Change detection outputs:
━━━━━━━━━━━━━━━━━━━━━━━━━━━━━━

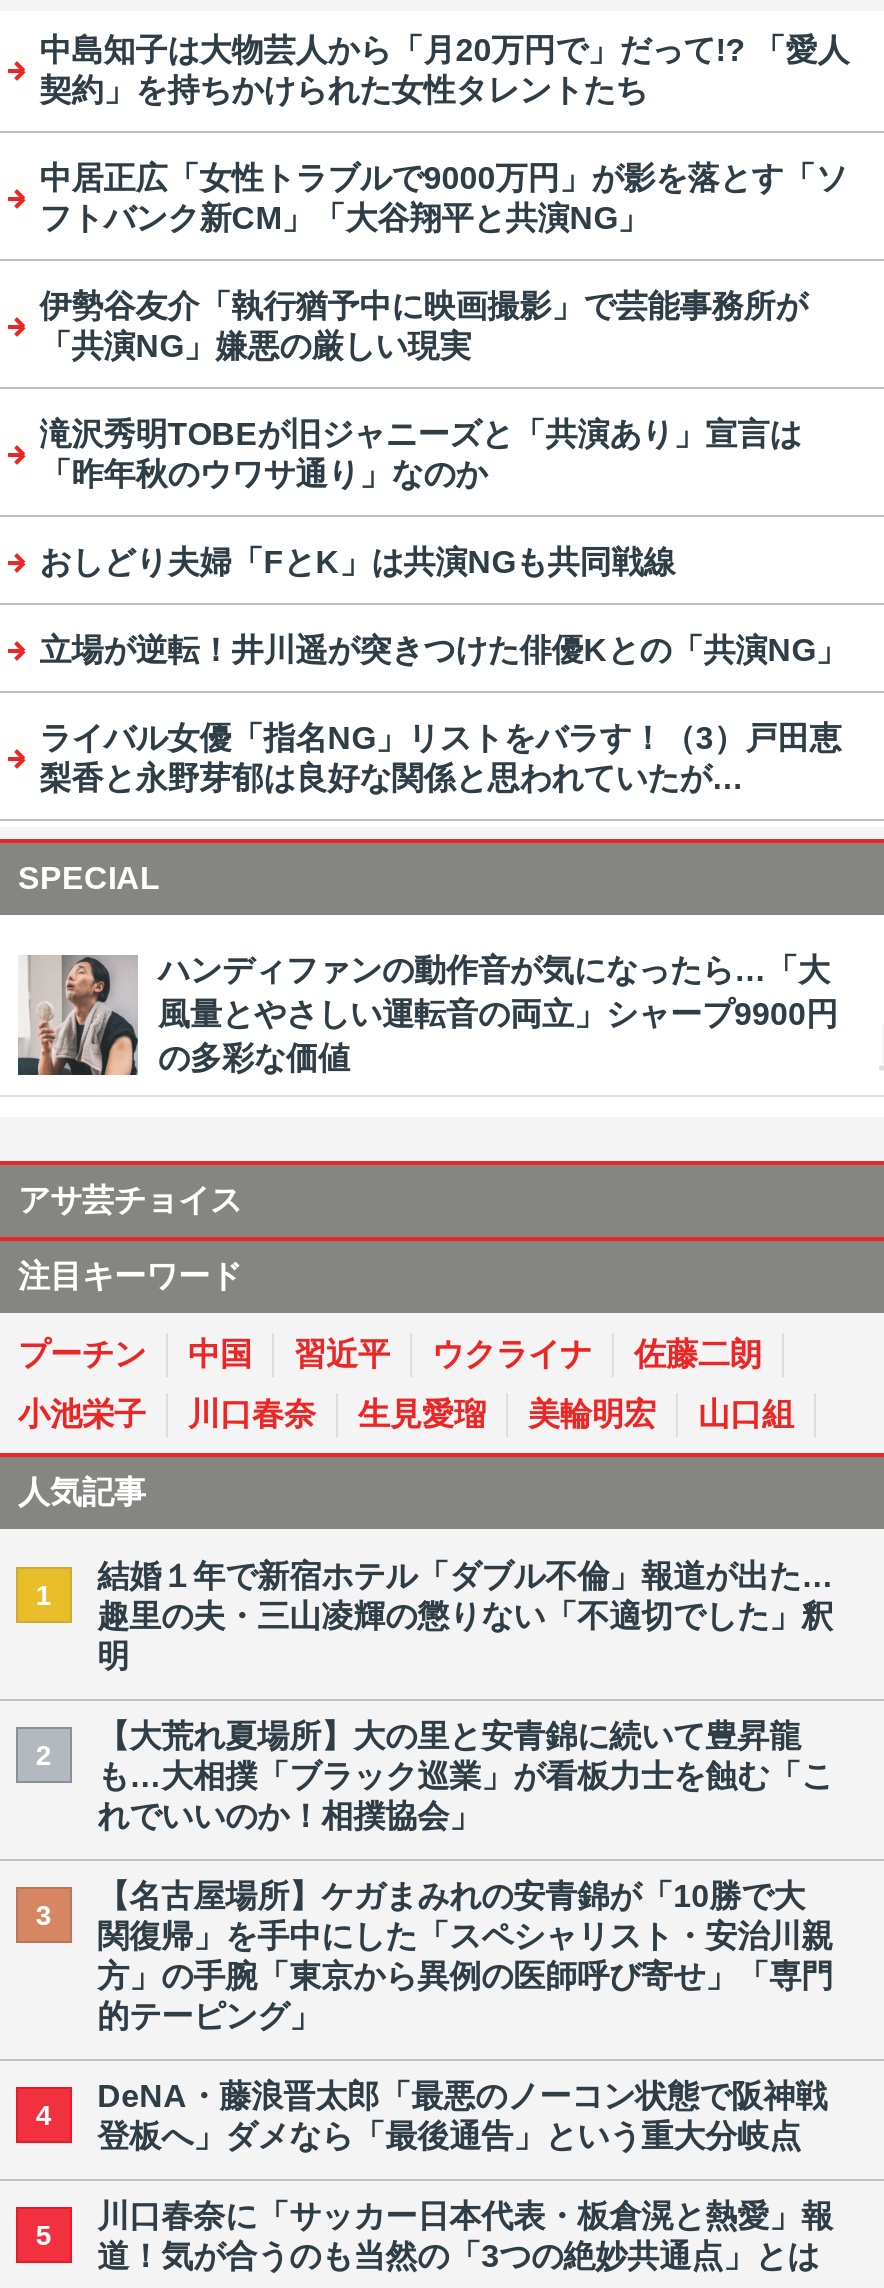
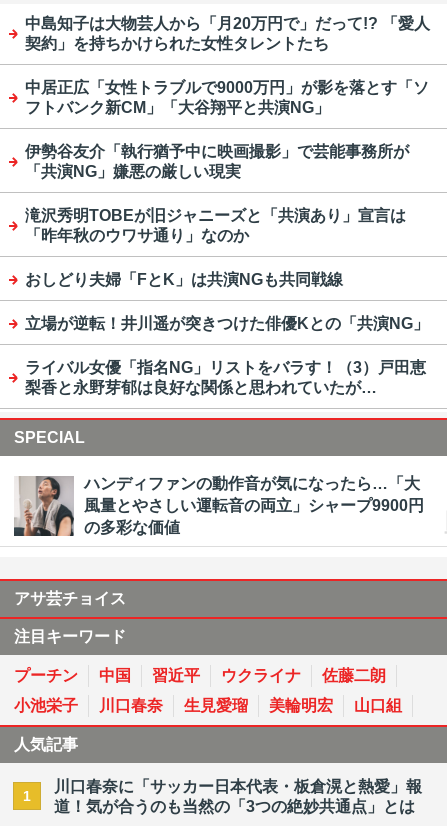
- 結婚１年で新宿ホテル「ダブル不倫」報道が出た…
- 趣里の夫・三山凌輝の懲りない「不適切でした」釈
- 明
- 2

- 【大荒れ夏場所】大の里と安青錦に続いて豊昇龍
- も…大相撲「ブラック巡業」が看板力士を蝕む「こ
- れでいいのか！相撲協会」
- 3

- 【名古屋場所】ケガまみれの安青錦が「10勝で大
- 関復帰」を手中にした「スペシャリスト・安治川親
- 方」の手腕「東京から異例の医師呼び寄せ」「専門
- 的テーピング」
- 4

- DeNA・藤浪晋太郎「最悪のノーコン状態で阪神戦
- 登板へ」ダメなら「最後通告」という重大分岐点
- 5
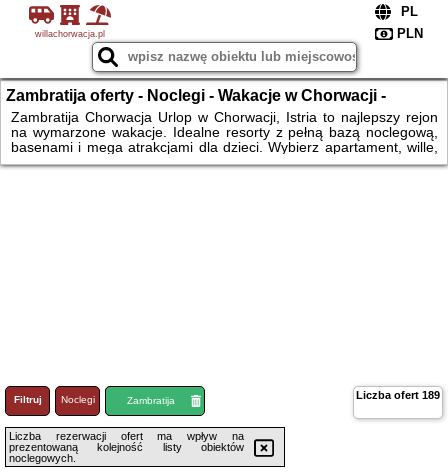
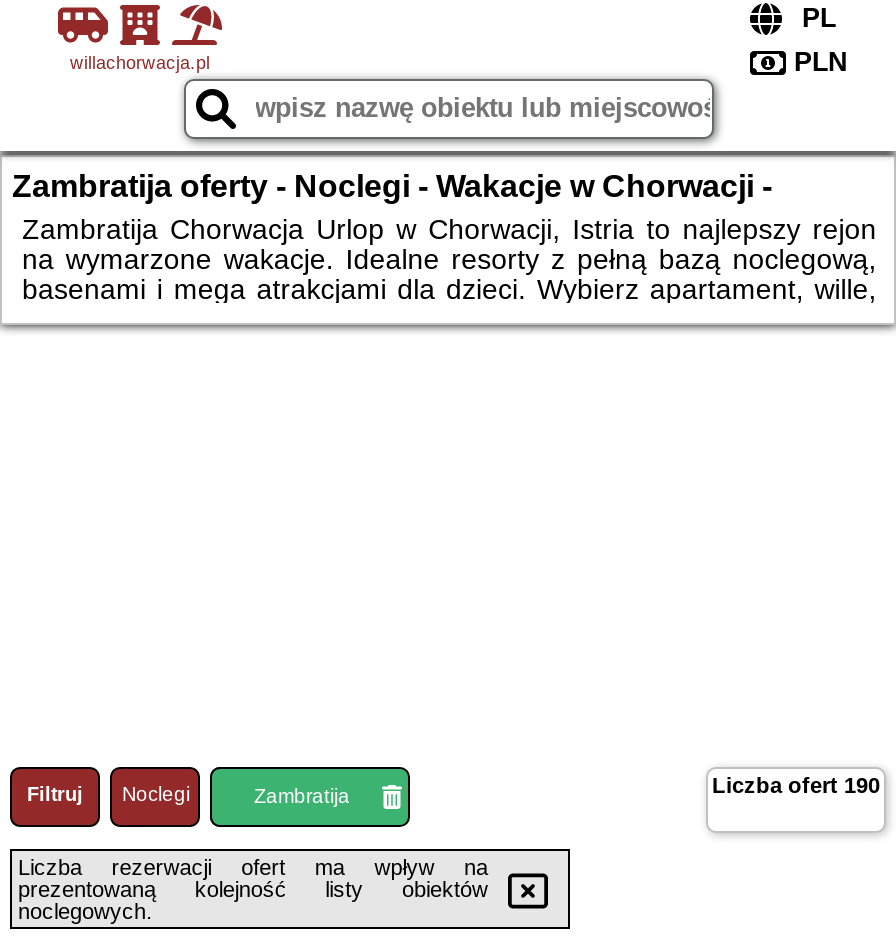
- Liczba ofert 189
+ Liczba ofert 190
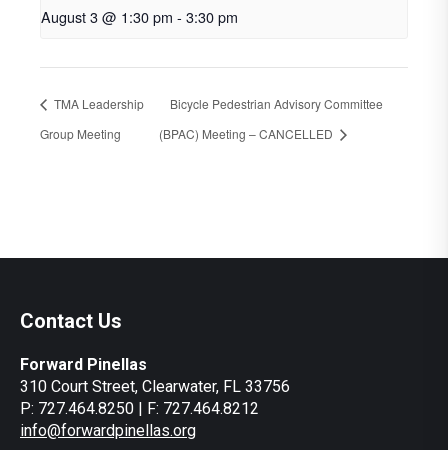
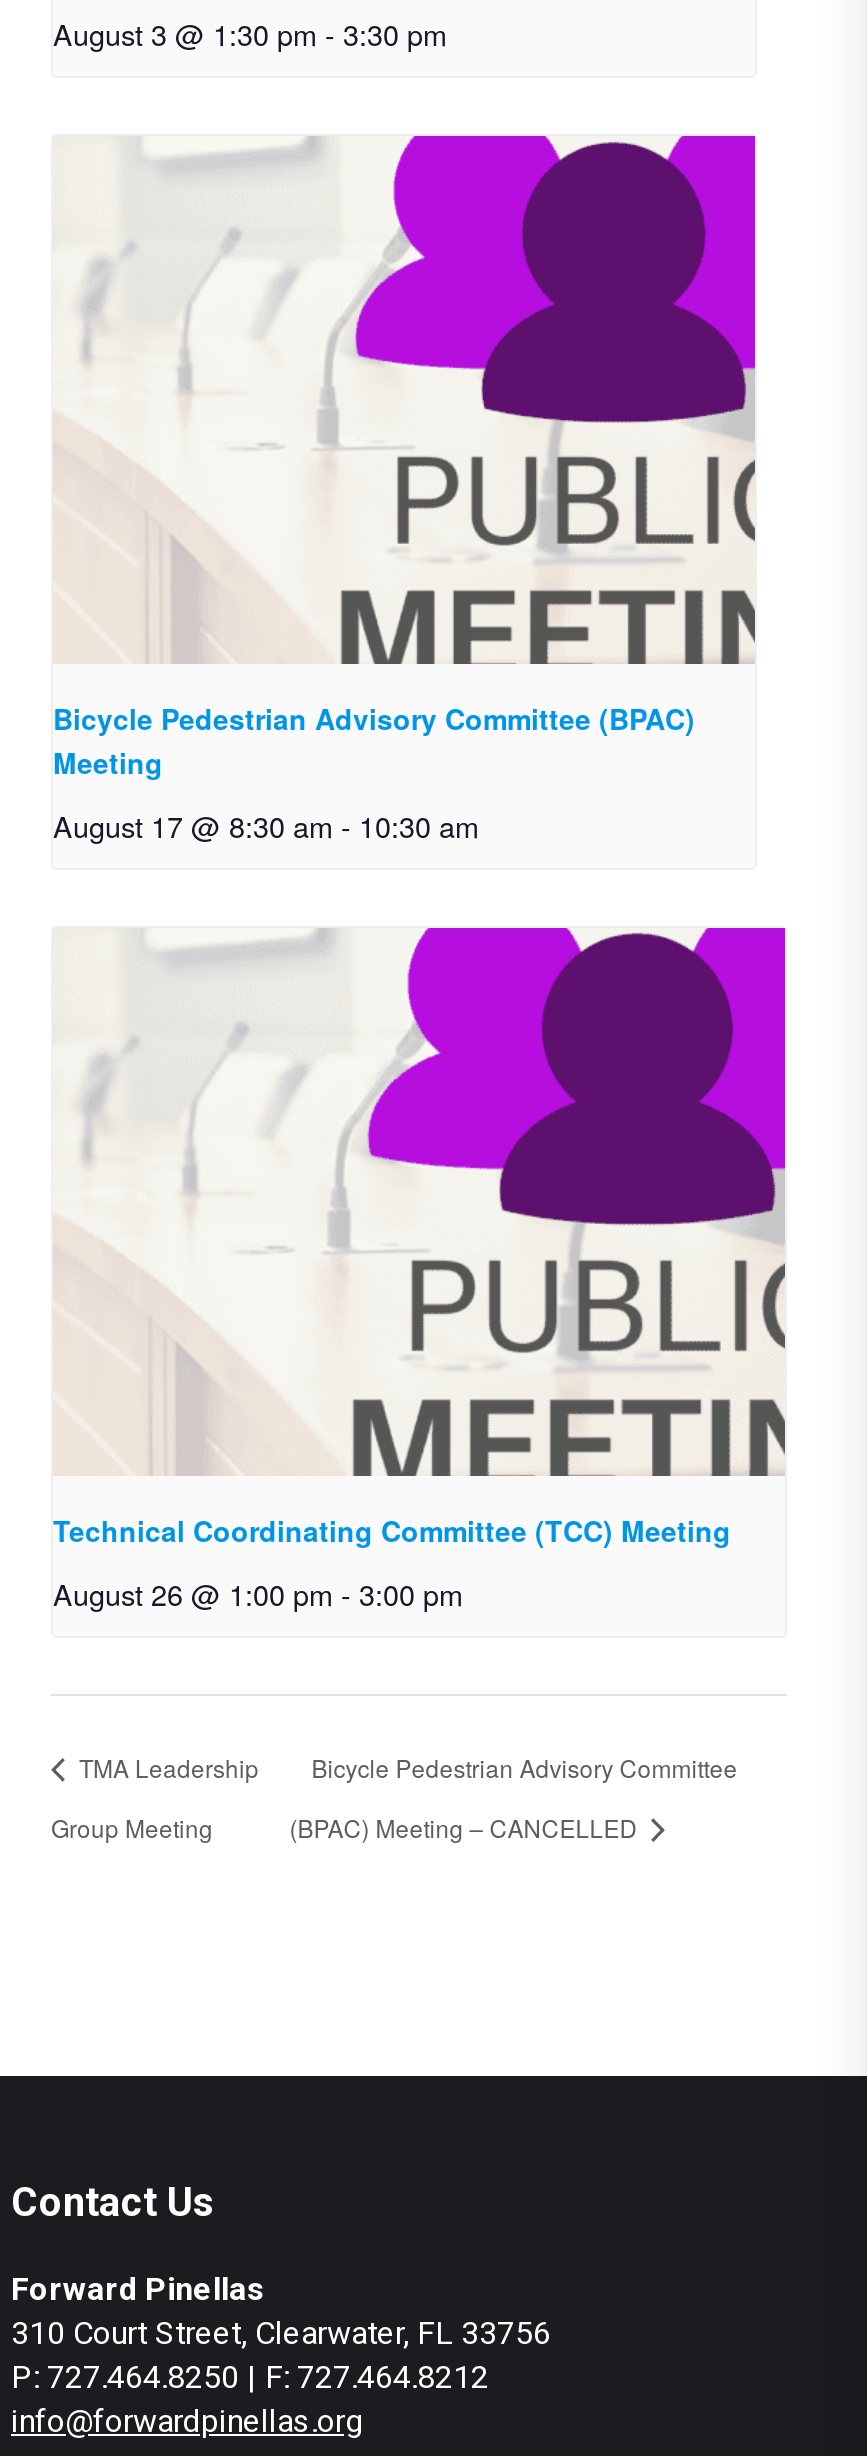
+ [image]
+ Bicycle Pedestrian Advisory Committee (BPAC)
+ Meeting
+ August 17 @ 8:30 am - 10:30 am

+ [image]
+ Technical Coordinating Committee (TCC) Meeting
+ August 26 @ 1:00 pm - 3:00 pm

━━━━━━━━━━━━━━━━━━━━━━━━━━━━━━

■ Your task ■
Line by line, write out the data above exactly, without the pictures.

■ Exercise result ■
- 結婚１年で新宿ホテル「ダブル不倫」報道が出た…
- 趣里の夫・三山凌輝の懲りない「不適切でした」釈
- 明
- 2

- 【大荒れ夏場所】大の里と安青錦に続いて豊昇龍
- も…大相撲「ブラック巡業」が看板力士を蝕む「こ
- れでいいのか！相撲協会」
- 3

- 【名古屋場所】ケガまみれの安青錦が「10勝で大
- 関復帰」を手中にした「スペシャリスト・安治川親
- 方」の手腕「東京から異例の医師呼び寄せ」「専門
- 的テーピング」
- 4

- DeNA・藤浪晋太郎「最悪のノーコン状態で阪神戦
- 登板へ」ダメなら「最後通告」という重大分岐点
- 5
- Liczba ofert 189
+ Liczba ofert 190
+ [image]
+ Bicycle Pedestrian Advisory Committee (BPAC)
+ Meeting
+ August 17 @ 8:30 am - 10:30 am

+ [image]
+ Technical Coordinating Committee (TCC) Meeting
+ August 26 @ 1:00 pm - 3:00 pm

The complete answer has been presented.